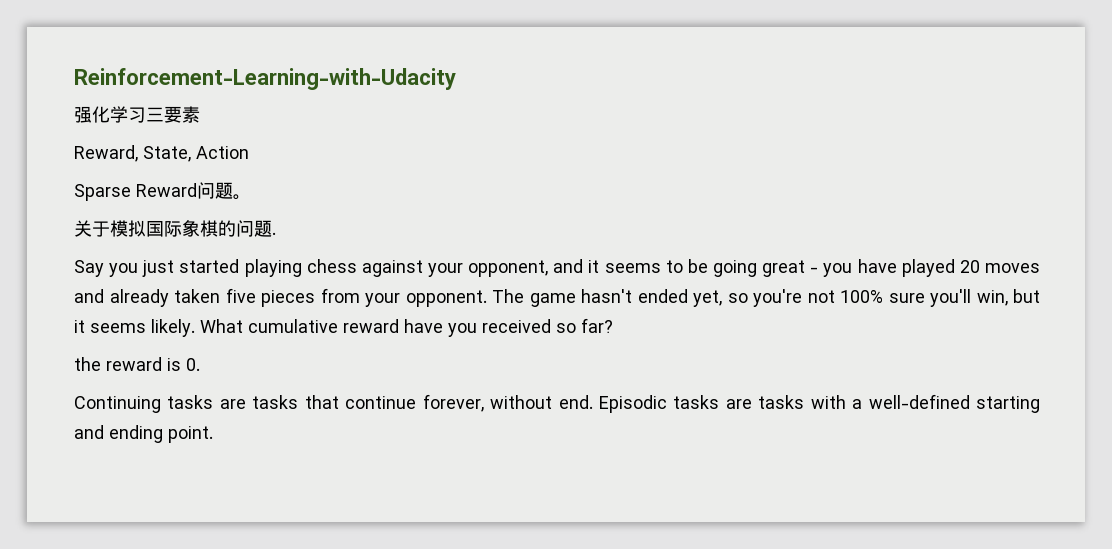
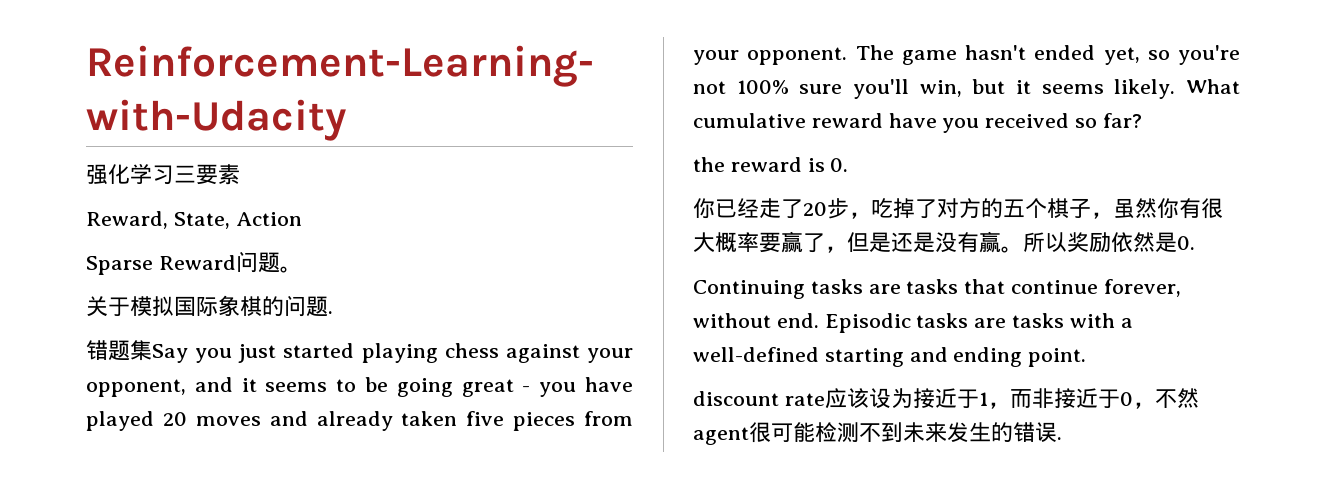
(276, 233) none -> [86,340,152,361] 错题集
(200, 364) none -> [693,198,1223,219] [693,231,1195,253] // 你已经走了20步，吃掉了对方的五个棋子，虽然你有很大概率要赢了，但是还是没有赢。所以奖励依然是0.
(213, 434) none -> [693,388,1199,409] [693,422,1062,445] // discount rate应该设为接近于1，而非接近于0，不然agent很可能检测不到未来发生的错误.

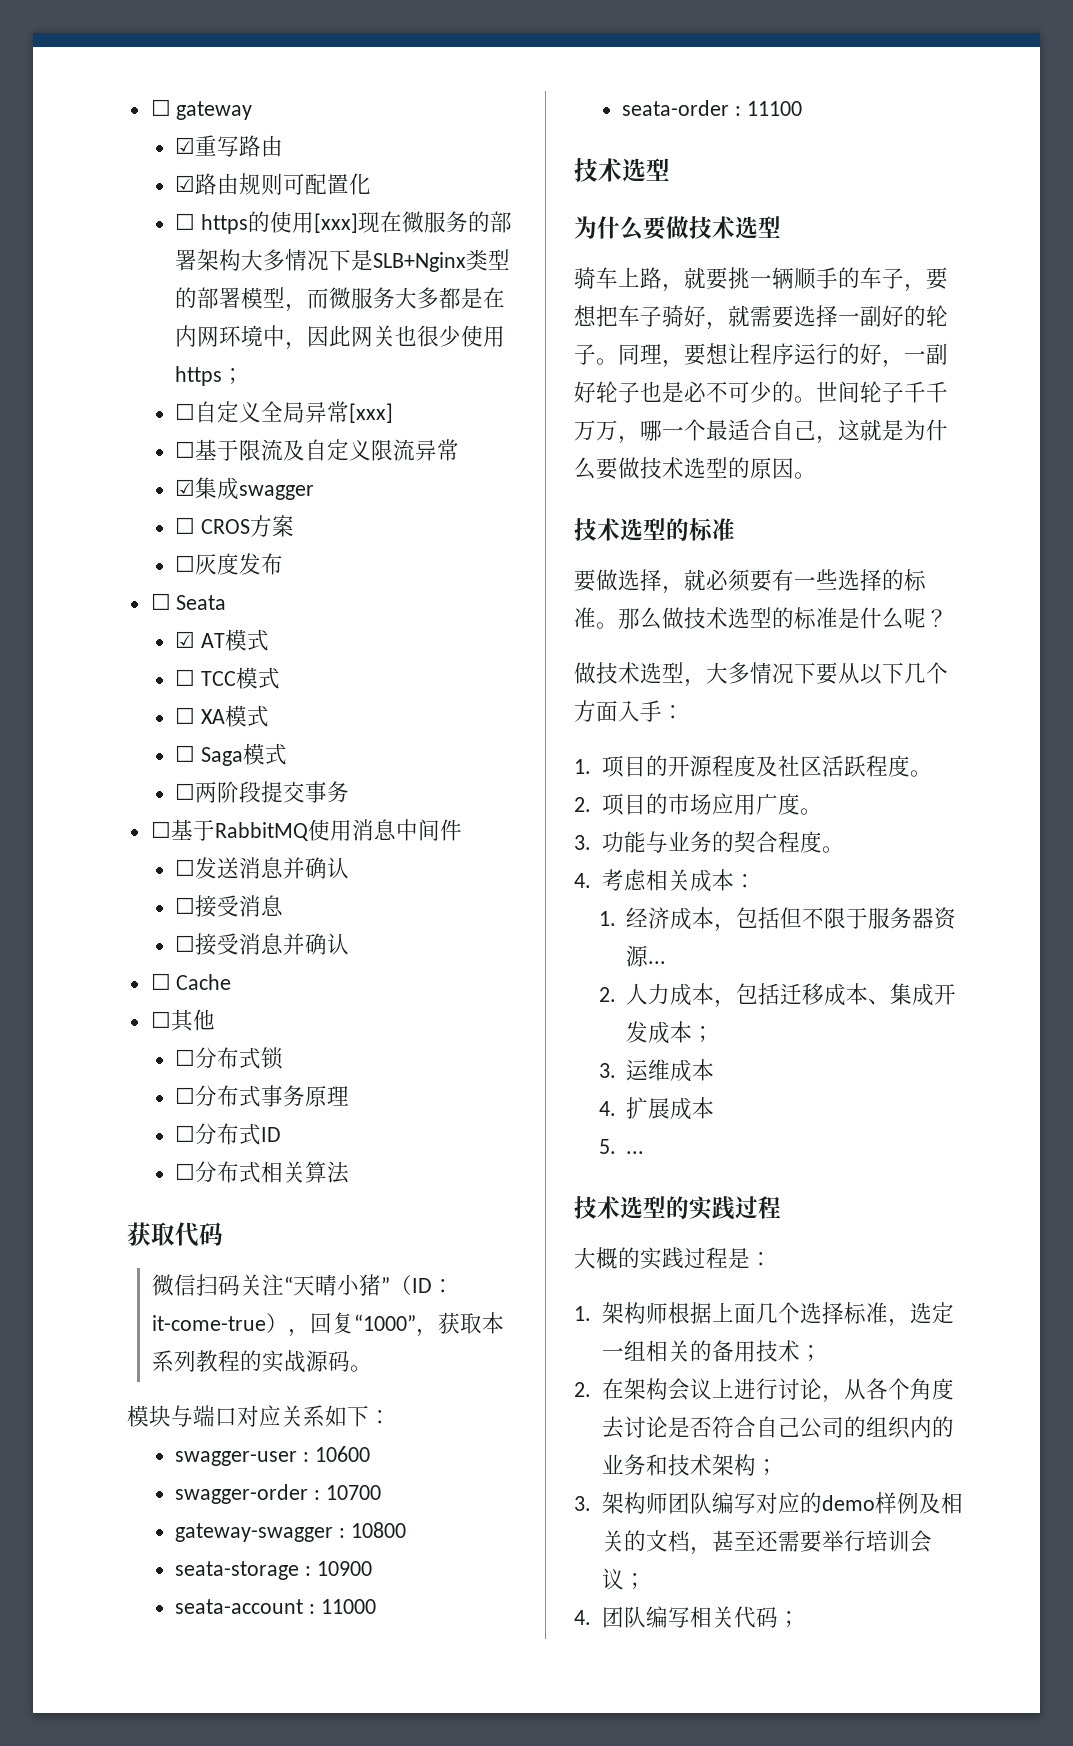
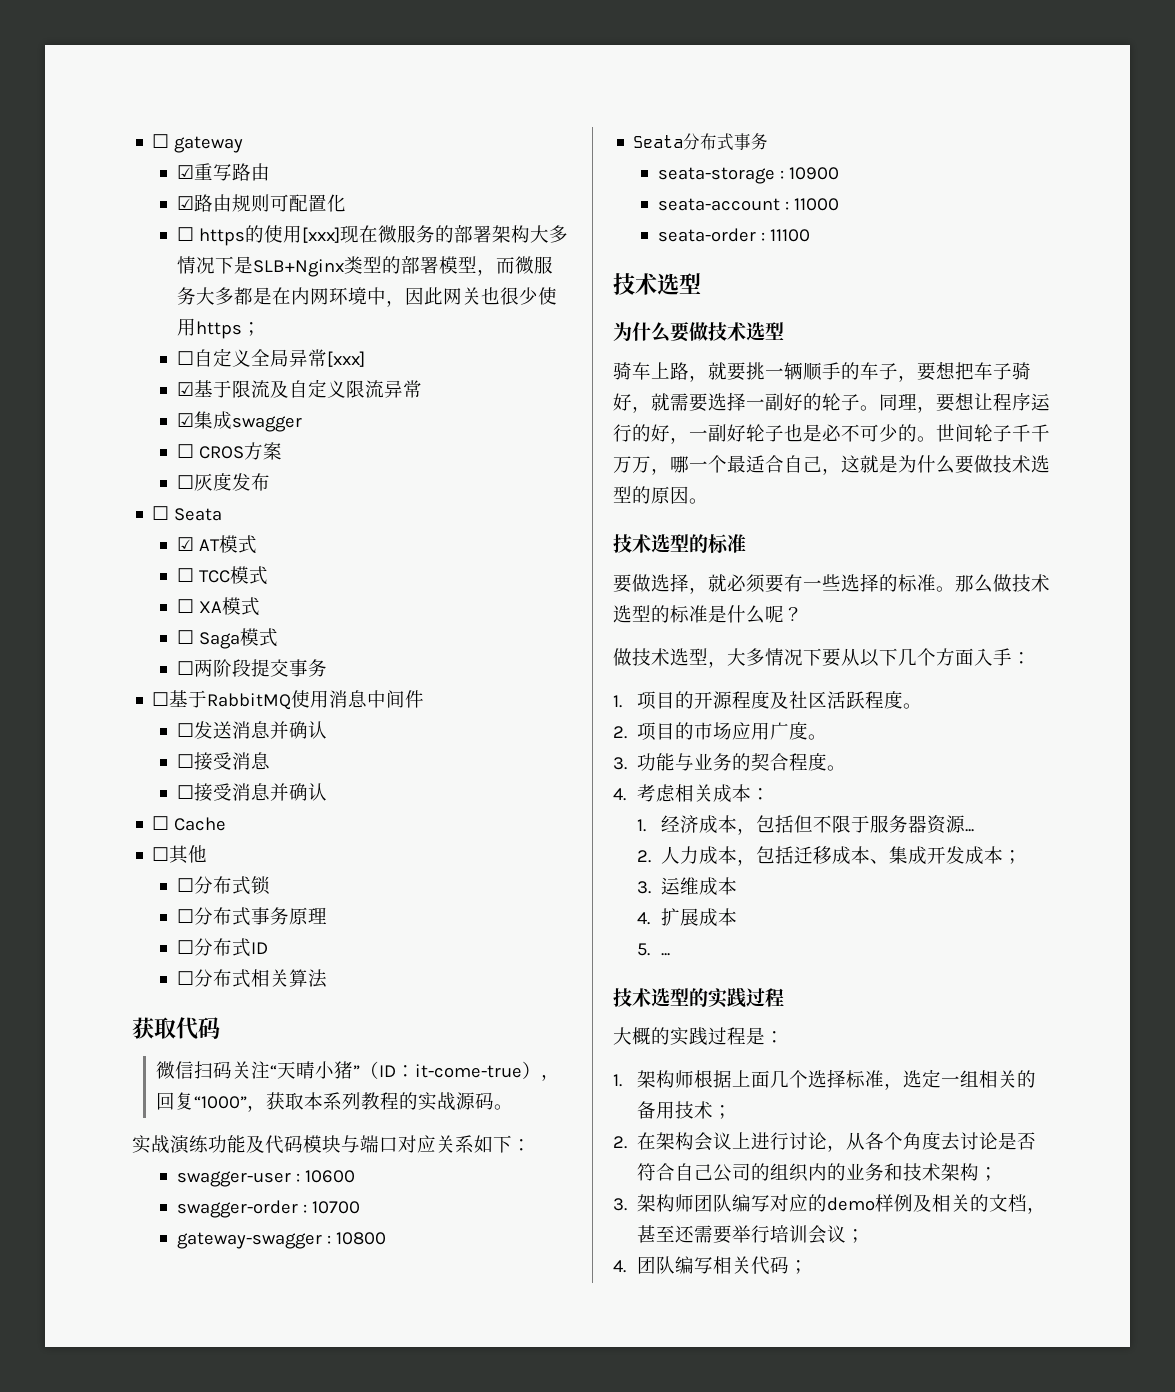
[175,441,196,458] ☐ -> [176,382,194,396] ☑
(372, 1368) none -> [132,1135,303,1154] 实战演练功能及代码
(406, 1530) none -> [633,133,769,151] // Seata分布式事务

Assignment => The output should consist of every entry above, printed exactly, with the images removed.

Exercise solution =>
(276, 233) none -> [86,340,152,361] 错题集
(200, 364) none -> [693,198,1223,219] [693,231,1195,253] // 你已经走了20步，吃掉了对方的五个棋子，虽然你有很大概率要赢了，但是还是没有赢。所以奖励依然是0.
(213, 434) none -> [693,388,1199,409] [693,422,1062,445] // discount rate应该设为接近于1，而非接近于0，不然agent很可能检测不到未来发生的错误.

[175,441,196,458] ☐ -> [176,382,194,396] ☑
(372, 1368) none -> [132,1135,303,1154] 实战演练功能及代码
(406, 1530) none -> [633,133,769,151] // Seata分布式事务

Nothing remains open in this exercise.